*** DATA SUPPLIED Section Begins ***

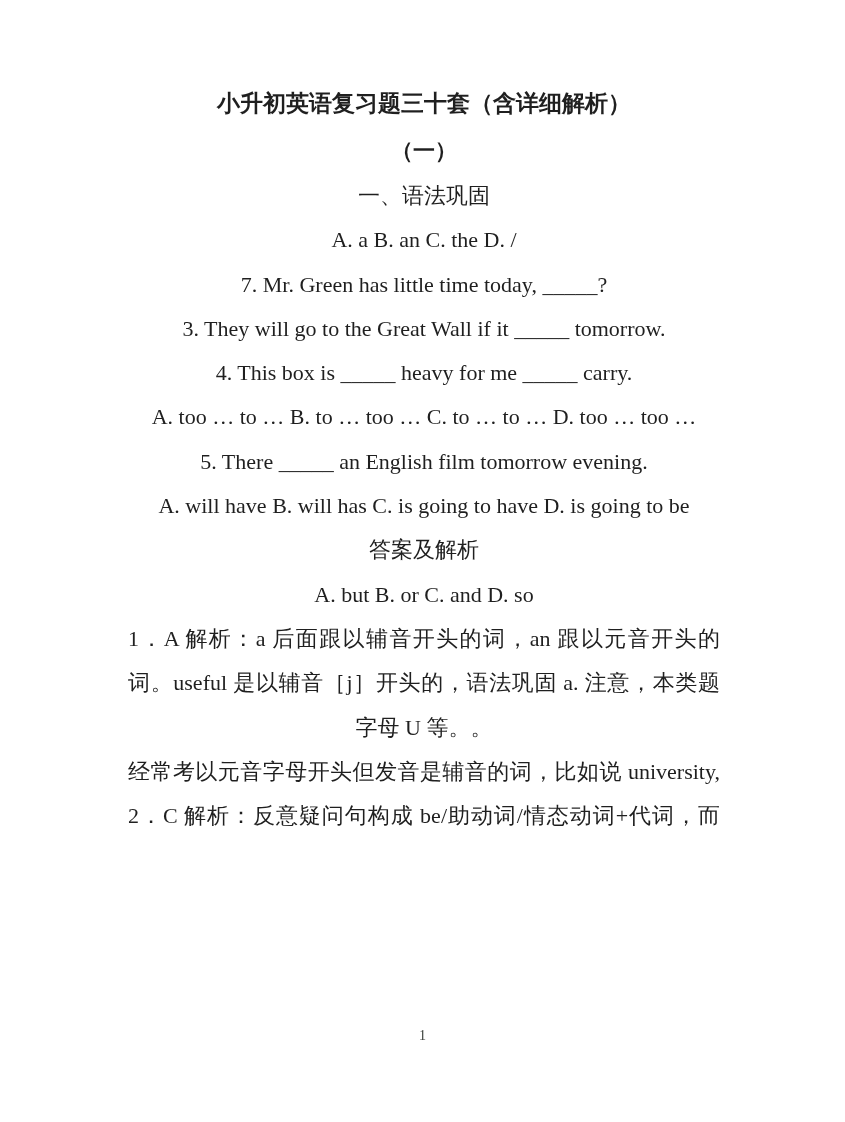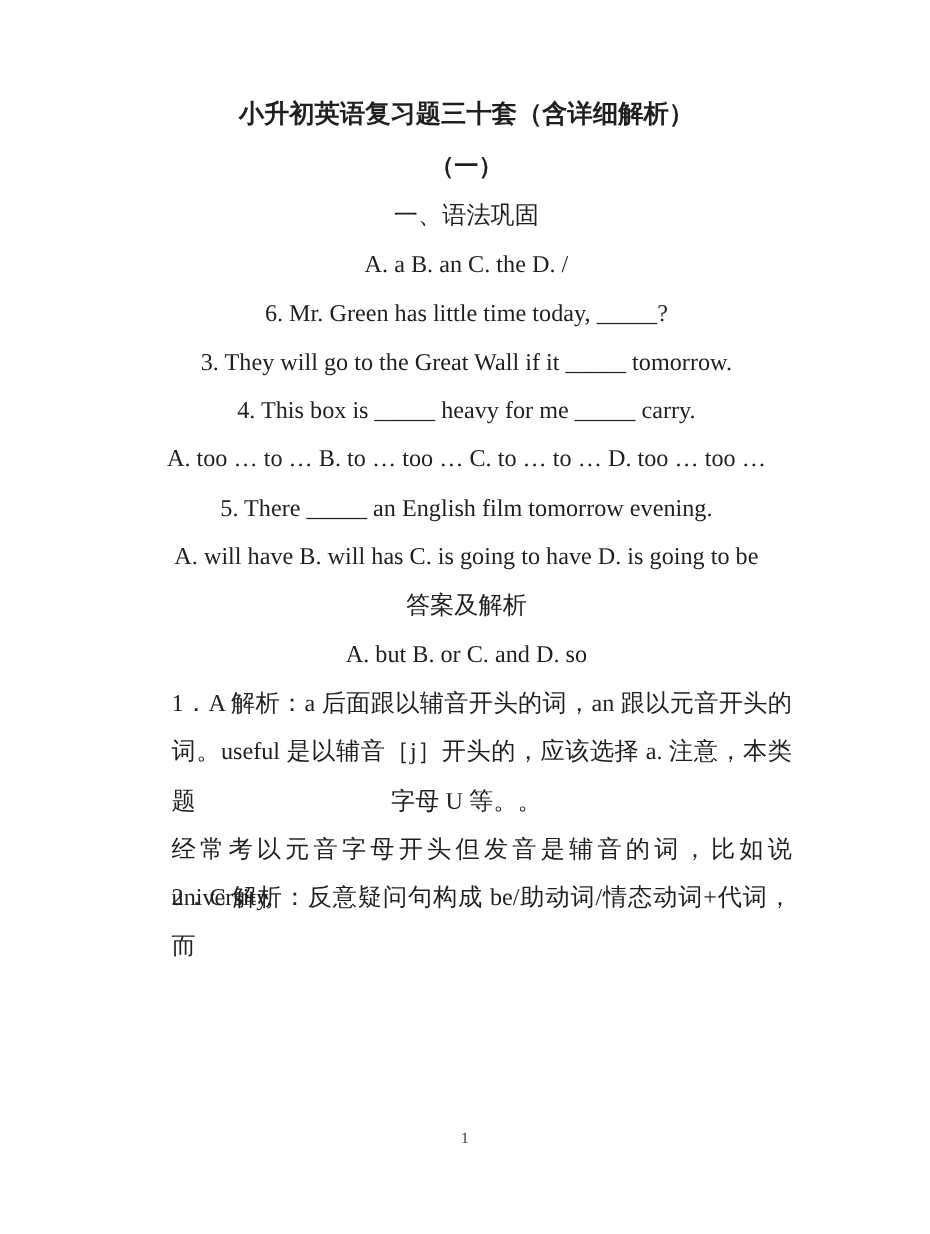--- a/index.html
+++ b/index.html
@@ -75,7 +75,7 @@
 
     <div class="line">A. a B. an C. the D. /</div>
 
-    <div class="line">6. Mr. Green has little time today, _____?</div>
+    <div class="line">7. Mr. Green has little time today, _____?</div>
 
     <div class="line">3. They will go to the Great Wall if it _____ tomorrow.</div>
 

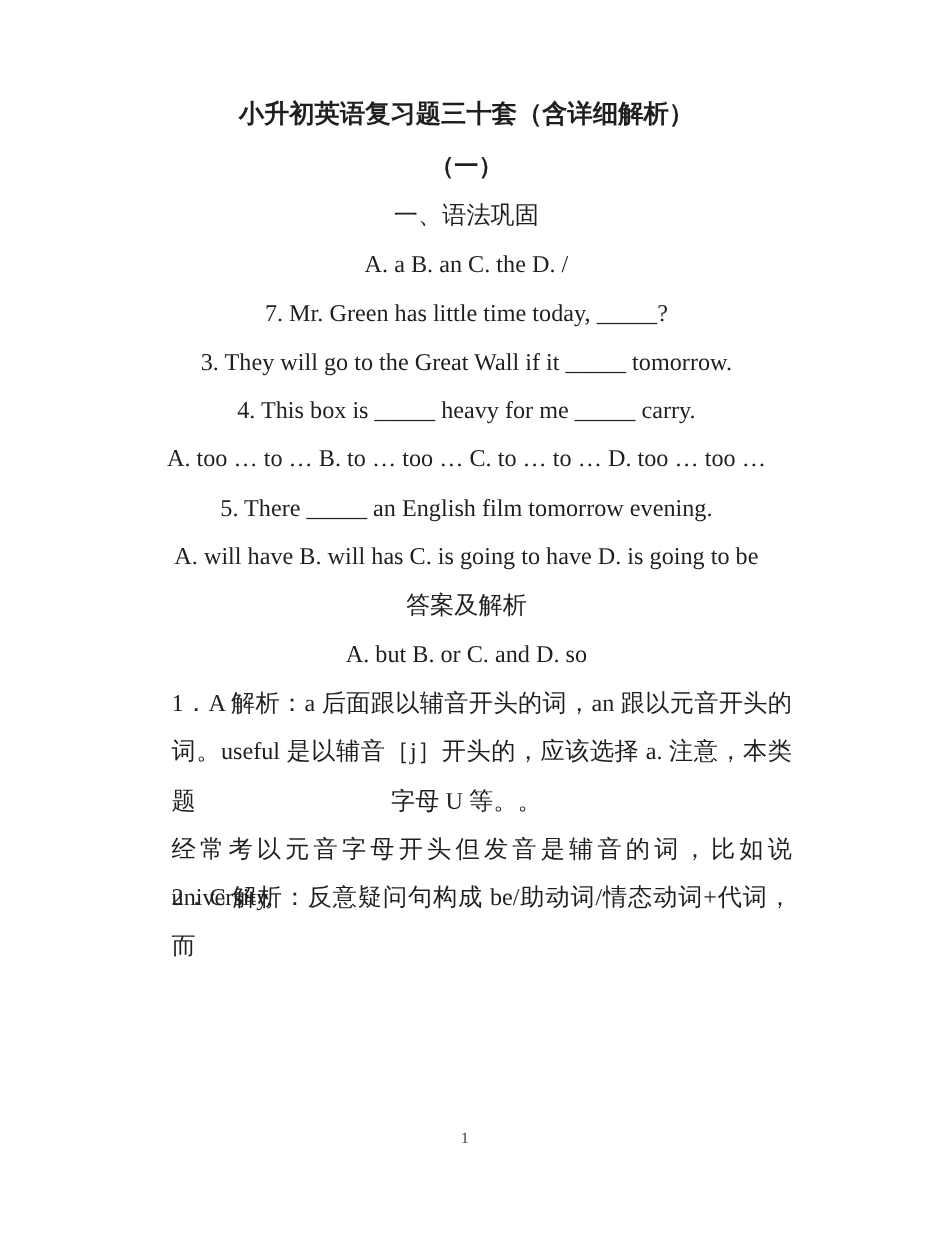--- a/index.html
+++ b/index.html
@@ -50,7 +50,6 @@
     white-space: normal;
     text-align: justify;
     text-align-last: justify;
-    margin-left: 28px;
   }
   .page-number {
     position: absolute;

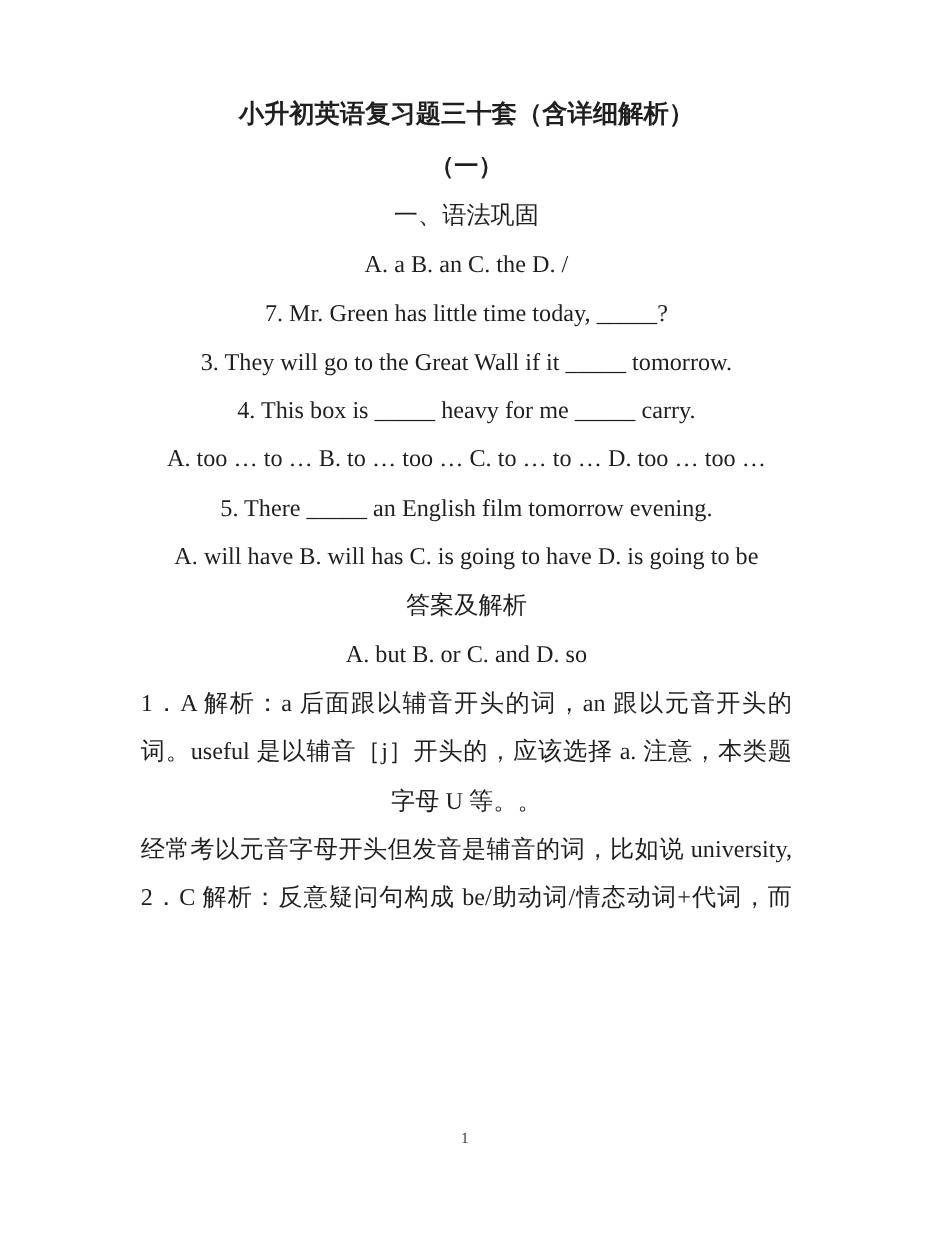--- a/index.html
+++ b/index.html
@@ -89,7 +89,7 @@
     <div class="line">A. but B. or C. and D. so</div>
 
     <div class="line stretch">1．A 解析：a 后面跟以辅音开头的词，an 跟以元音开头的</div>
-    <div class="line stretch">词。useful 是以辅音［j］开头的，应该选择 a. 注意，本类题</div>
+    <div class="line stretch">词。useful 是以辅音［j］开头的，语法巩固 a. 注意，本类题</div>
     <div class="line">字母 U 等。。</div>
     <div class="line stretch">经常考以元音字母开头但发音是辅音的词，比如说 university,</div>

*** DATA SUPPLIED Section Ends ***
*** DATA SUPPLIED Section Begins ***

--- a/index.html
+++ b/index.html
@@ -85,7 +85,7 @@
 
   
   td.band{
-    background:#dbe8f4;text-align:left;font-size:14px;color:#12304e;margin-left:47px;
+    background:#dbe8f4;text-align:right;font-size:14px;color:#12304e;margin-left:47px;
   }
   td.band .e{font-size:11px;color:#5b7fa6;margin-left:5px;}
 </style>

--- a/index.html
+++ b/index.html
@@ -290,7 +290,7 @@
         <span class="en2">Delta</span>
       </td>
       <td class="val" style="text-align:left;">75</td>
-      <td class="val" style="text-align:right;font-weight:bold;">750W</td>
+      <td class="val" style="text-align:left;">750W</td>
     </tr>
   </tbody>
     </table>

*** DATA SUPPLIED Section Ends ***

→ **EXERCISE DESCRIPTION**
Filter the entries down to the lines that include the string "style".

→ **RESULT FOR THIS TASK**
 </style>
       <td class="val" style="text-align:left;">75</td>
-      <td class="val" style="text-align:right;font-weight:bold;">750W</td>
+      <td class="val" style="text-align:left;">750W</td>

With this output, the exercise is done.